2. Test the dough by squeezing some of it between your fingers; if it seems a little dry and not quite packable, drizzle a teaspoon or so of cold water over the dough and work it in with your fingertips. Using your hands, pack the dough into a ball (or 2 balls if you are making a double crust) as you would pack a snowball. If you’re using this to make a double-crust pie, make one ball slightly larger than the other; this will be your bottom crust. Knead each ball once or twice, then flatten the balls into ¾-inch-(1.905-cm)-thick disks on a floured work surface. Wrap the disks in plastic and refrigerate for at least an hour or overnight before rolling.
So how does it compare?
- You don’t have as much time to work with the dough. The butter starts softening as soon as you start cutting it up into ¼-inch (.635-cm) pieces, so unless you’re pretty quick with rolling out your dough, I would take steps to work in a frigid kitchen with frigid bowls and such or stick to going halfsies with butter and Crisco.
- When it says “cold water”, I make a big glass of ice water and measure the ½ cup (118.294 mL) only as I’m about to sprinkle it. Every degree of chill helps.

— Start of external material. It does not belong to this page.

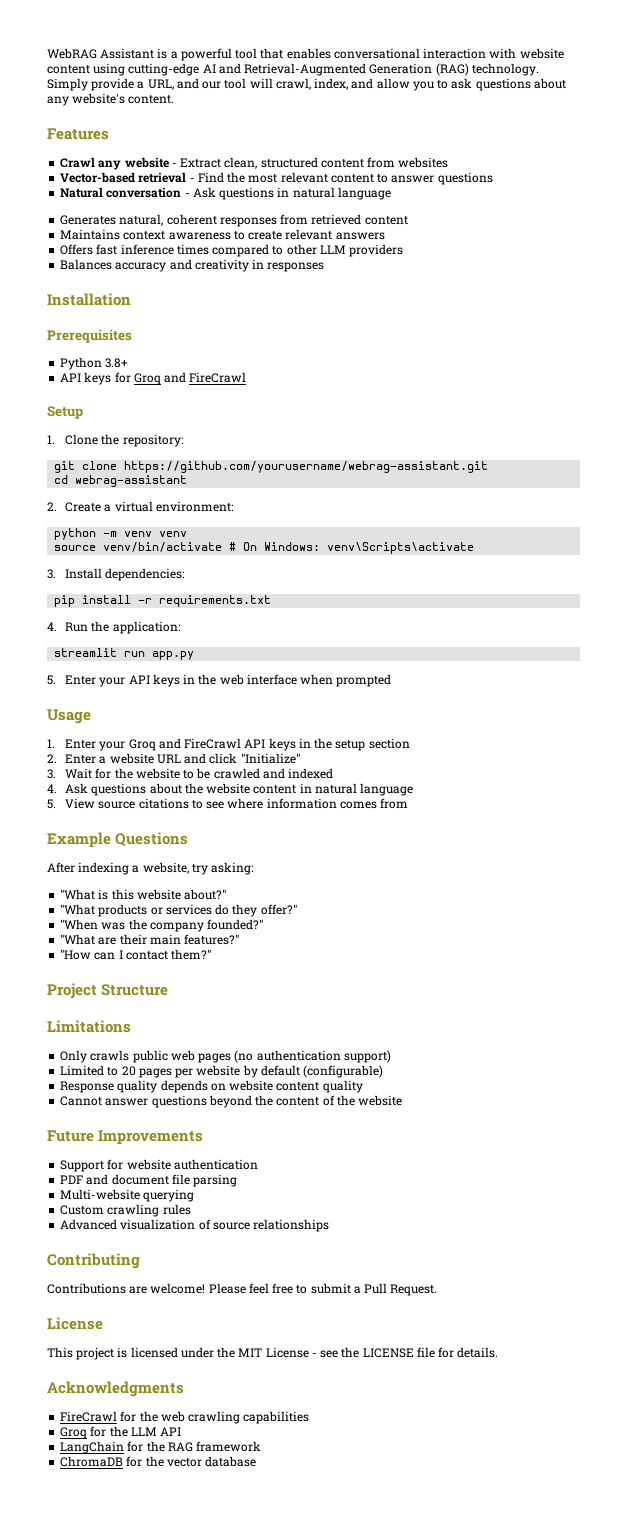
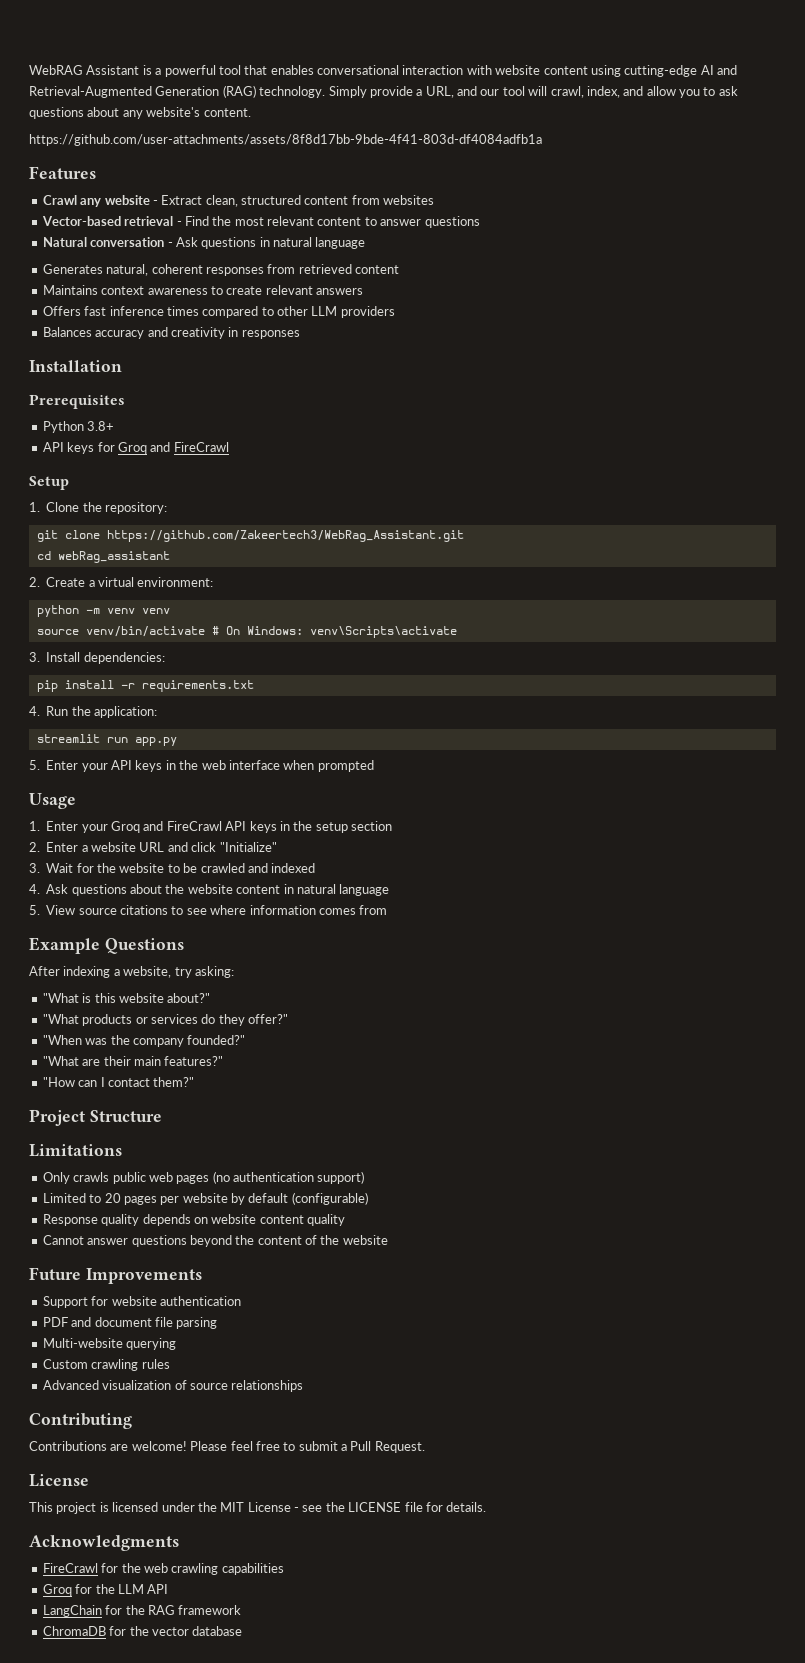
+ https://github.com/user-attachments/assets/8f8d17bb-9bde-4f41-803d-df4084adfb1a
- git clone https://github.com/yourusername/webrag-assistant.git
+ git clone https://github.com/Zakeertech3/WebRag_Assistant.git
- cd webrag-assistant
+ cd webRag_assistant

- The pastry ends up super flaky, even flakier than the Foolproof Pie Dough, almost to the point where it lacks structural integrity. It’s so soft and tender that it took on an almost cake-like quality when I reheated the leftovers the next day. If super tender and flaky doesn’t appeal to you and you like a little more rigidity, the all-butter crust is probably not for you.
- It was really fucking delicious. Dr. Lecter finished her portion of pot pie and was too full to eat another, but the pot pie sat there in front of her at the dinner table while she patted her little tummy. She glanced at me, and I could see the gears turning in her diabolical head as she sat on her hands, willing them to behave. Then, unable to resist further, she darted her little hand towards the plate. Before I could say anything, she’d wrenched off a chunk of the crust, crammed it in her mouth, and started munching away at it happily with crumbs cascading down her chin. She caught me staring at her and said, “What? This crust is the best part.”
I’m sure there are many pie aficionados out there who’ve known all along what I’m only now discovering, but I am now quite the fan of the all-butter crust. I’m not so sure it would work well for pies with a viscous filling (like fruit pies), but for more solid fillings like set custards or icebox pies, it would complement the texture of the filling very nicely. Next up: performing my wifely duty and trying this hot water crust pastry English people seem to love so much. That’s what wives do besides farting or not farting, right?